Hello! If you’re still doing reviews right now, could you consider reviewing my webcomic, Household Slime Mold? I just finished the finished the first chapter which is 71 pages long, and would greatly appreciate a review!

Thank you for your time! c:

Reviewing a webcomic? That’s not something I’ve done for a looooong time.

Okay, cool.

In contrast with my usual “live commentary” approach, I actually went ahead and read the whole thing first. There’s a lot good, and one thing bad. And though I’m going to spend a lot of time on the one thing bad, let me state upfront that your webcomic is cute and I like it.
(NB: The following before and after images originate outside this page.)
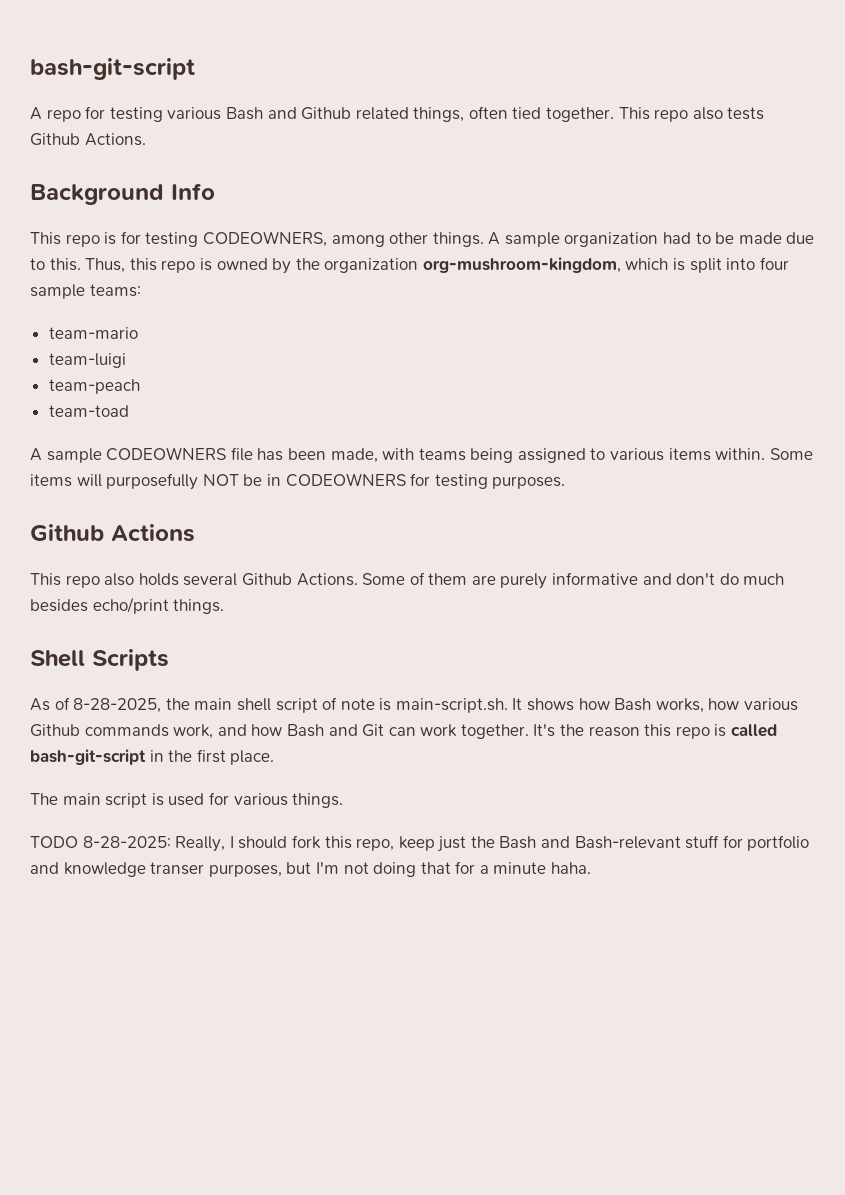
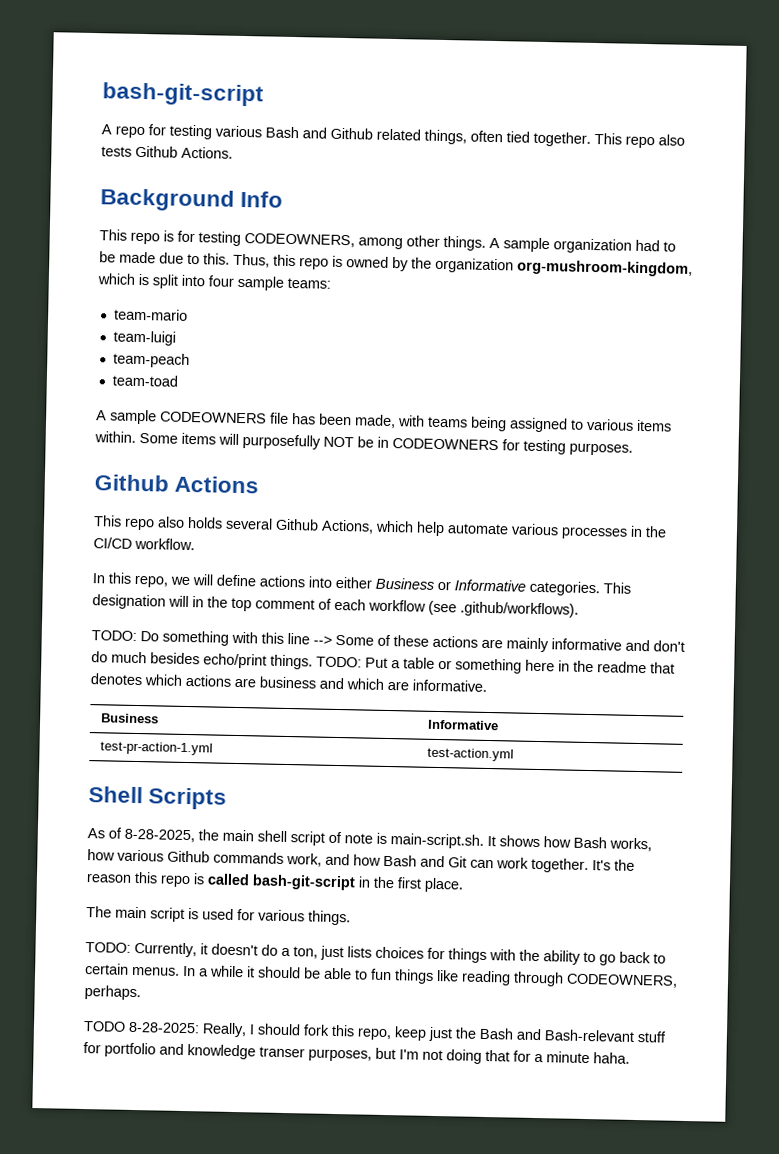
- This repo also holds several Github Actions. Some of them are purely informative and don't do much besides echo/print things.
+ This repo also holds several Github Actions, which help automate various processes in the CI/CD workflow.
+ In this repo, we will define actions into either Business or Informative categories. This designation will in the top comment of each workflow (see .github/workflows).
+ TODO: Do something with this line --> Some of these actions are mainly informative and don't do much besides echo/print things. TODO: Put a table or something here in the readme that denotes which actions are business and which are informative.
+ Business | Informative
+ test-pr-action-1.yml | test-action.yml
+ TODO: Currently, it doesn't do a ton, just lists choices for things with the ability to go back to certain menus. In a while it should be able to fun things like reading through CODEOWNERS, perhaps.

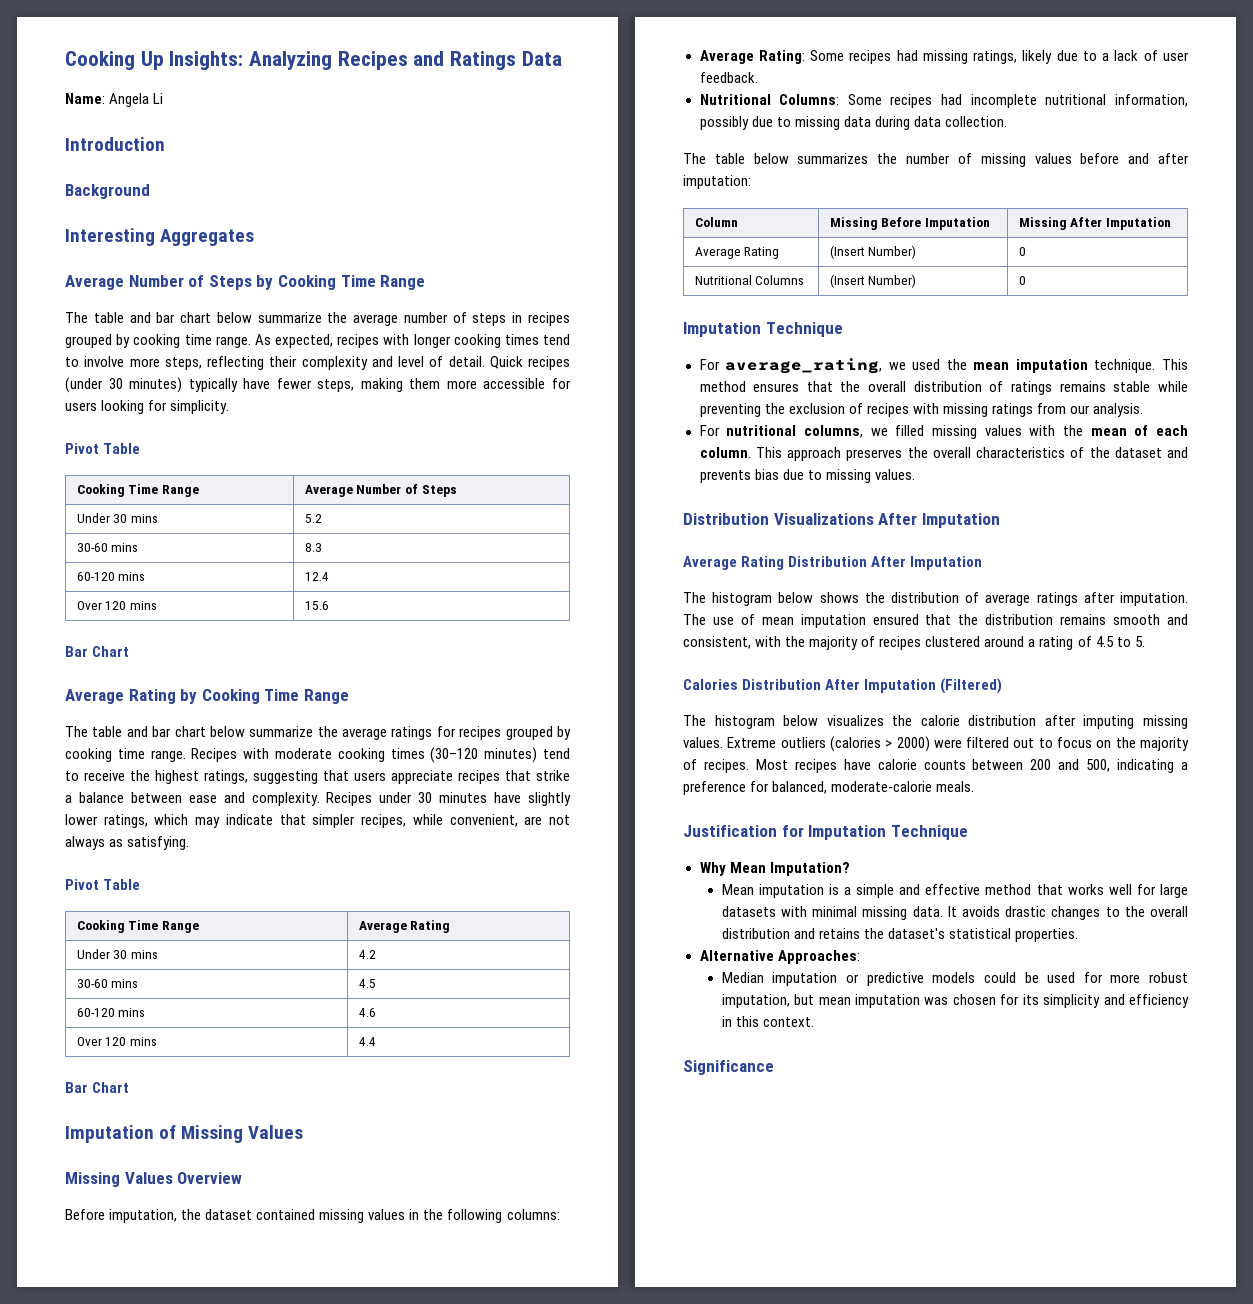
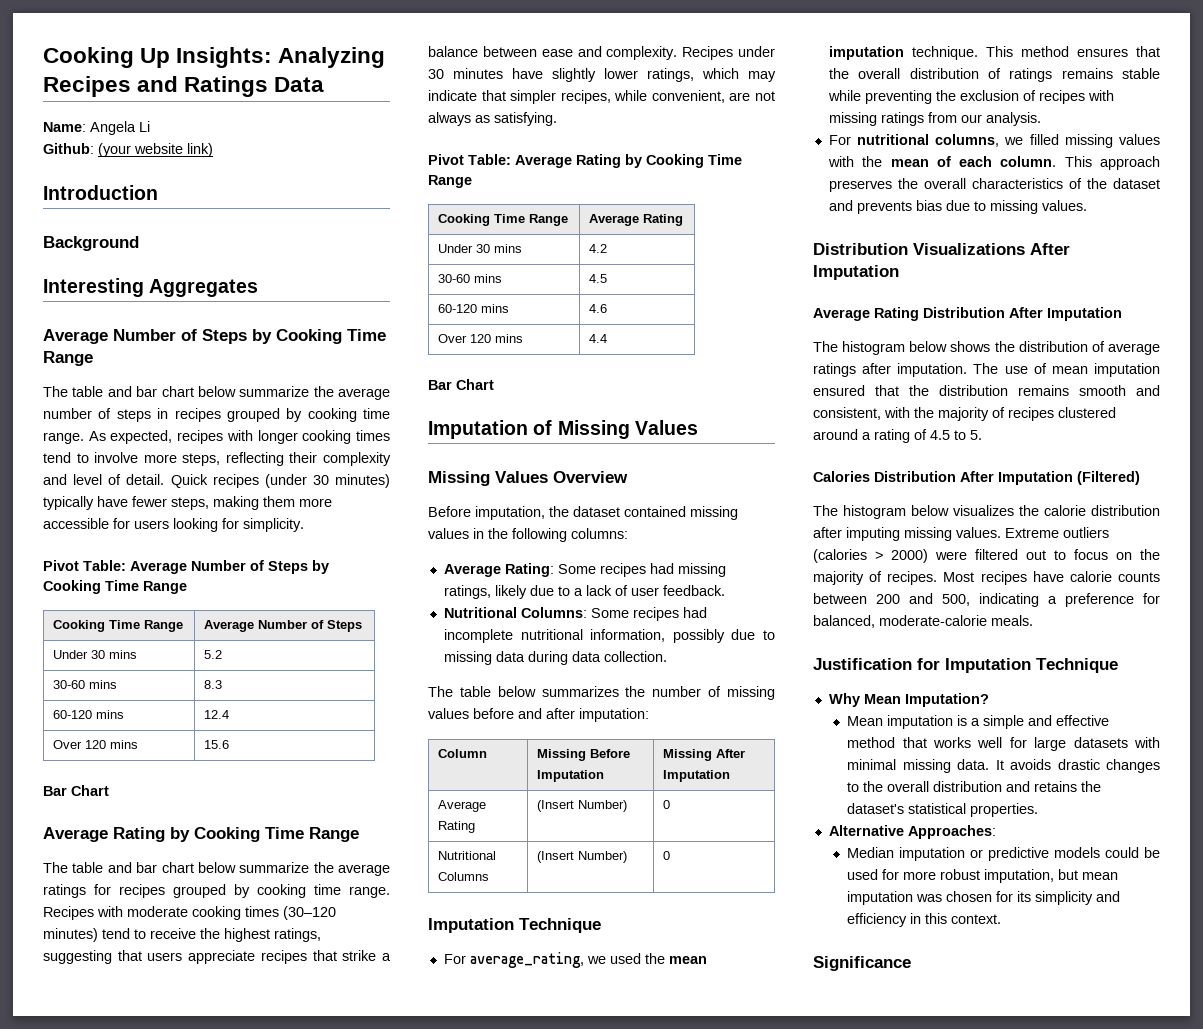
+ Github: (your website link)
  Quick recipes (under 30 minutes) typically have fewer steps, making them more accessible for users looking for simplicity.
- Pivot Table
+ Pivot Table: Average Number of Steps by Cooking Time Range
  Recipes under 30 minutes have slightly lower ratings, which may indicate that simpler recipes, while convenient, are not always as satisfying.
- Pivot Table
+ Pivot Table: Average Rating by Cooking Time Range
On the good, your characters have cute designs

And strongly defined personalities. The story of chapter 1 (On a delivery, Mildew meets a magic teacher and tries to get him to train her. Though he’s uninterested, she wins him over by showcasing her magical abilities in a crisis) is logical, and it sets up the major characters pretty well. Your art is quite nice, and the magical abilities displayed are interesting and non-generic. There’s a lot to like about this comic, and I enjoyed reading it.

But holy shit, chapter one is seventy-one pages.

For comparison, by page 71 of Legend of the Hare (itself a pacing nightmare!), Jill had gone to the rabbit world, rejected it, gone home, did a rock show, got guilted about rejecting the rabbit world, slept with Riley, got dumped by Riley, was cut away from for a long, ultimately pointless party scene, returned to the rabbit world, and was beginning her first major boss fight against a villain I spent a lot of time setting up.

Saffron and Sage’s first chapter is ten pages, though it’s more of a pre-opening-credits scene (and contains a jarring jump cut), so maybe that’s not fair. Saffron’s second chapter is slower and does more setup, and is closer to 15-20 pages.

But, to pick a famous example, in Amazing Fantasy #15, Peter Parker’s Aunt May and Uncle Ben, love of science, romantic woes, school bully, and weird desire for vengeance (?) were all established on page 2. By page 10 he’d been bitten by a radioactive spider, developed super-powers, invented web slingers, become a pro wrestler, made his Spider-man outfit, let a robber get away, discovered the death of his uncle Ben, and chased down the burgler. By page 11 he’d discovered the identity of the burgler and learned with great power etc. And this includes a recap (!) halfway through the story.

Now, granted, not every comic needs to have Golden Age-era pacing

(Though we could all stand to have more characters holding giant photographs for visual flair)

But 71 pages is a lot. It’s the first four chapters of Gunnerkrigg Court, and long enough for Sleepless Domain to have its big twist.

And while there’s no point where I was reading your comic that I was waiting for something to happen, there are little speed bumps all over the place. Like, the first three panels here. What do they actually add to the comic? Pen wants Mildew to do something and she’s not into it? Panels 4-5 establish that perfectly well.

Oh okay, I didn’t get that. 

Like, the first page is a bunch of establishing spots, so you’re intentionally sacrificing storytelling efficiency to set a mood; that’s fine.

But there’s a lot of redundant panels, like this first one here, that tells us nothing we don’t already know (note also that we’re told she “doesn’t live too far away” here, but then are told AGAIN that she’s only fifteen minutes away). It’s realistic for people to be redundant when having an argument, but characters doing it hurts your pacing.

I don’t want to do a full panel-by-panel audit of your comic, but I’d like you to take a look at your script for chapter 2, and ask yourself how much you need all of this, or if there’s a way to tell the plot points more efficiently, which lets you make the chapter shorter and/or use the extra time for more character beats. See if you can’t cut five pages down into four.

One thing I did that helped a lot with this is writing down all the things that would happen on a page before writing the page itself. Often, I’d hit my “plot quota” halfway through the page, and could work another plot item in as well. This got me a lot better at getting my page count down, since I knew where I was going before I started writing. Give it a try!

And, again, don’t read this long essay as me ragging on your comic. It does a lot good, and it could be a really great comic if you could get the pacing under control.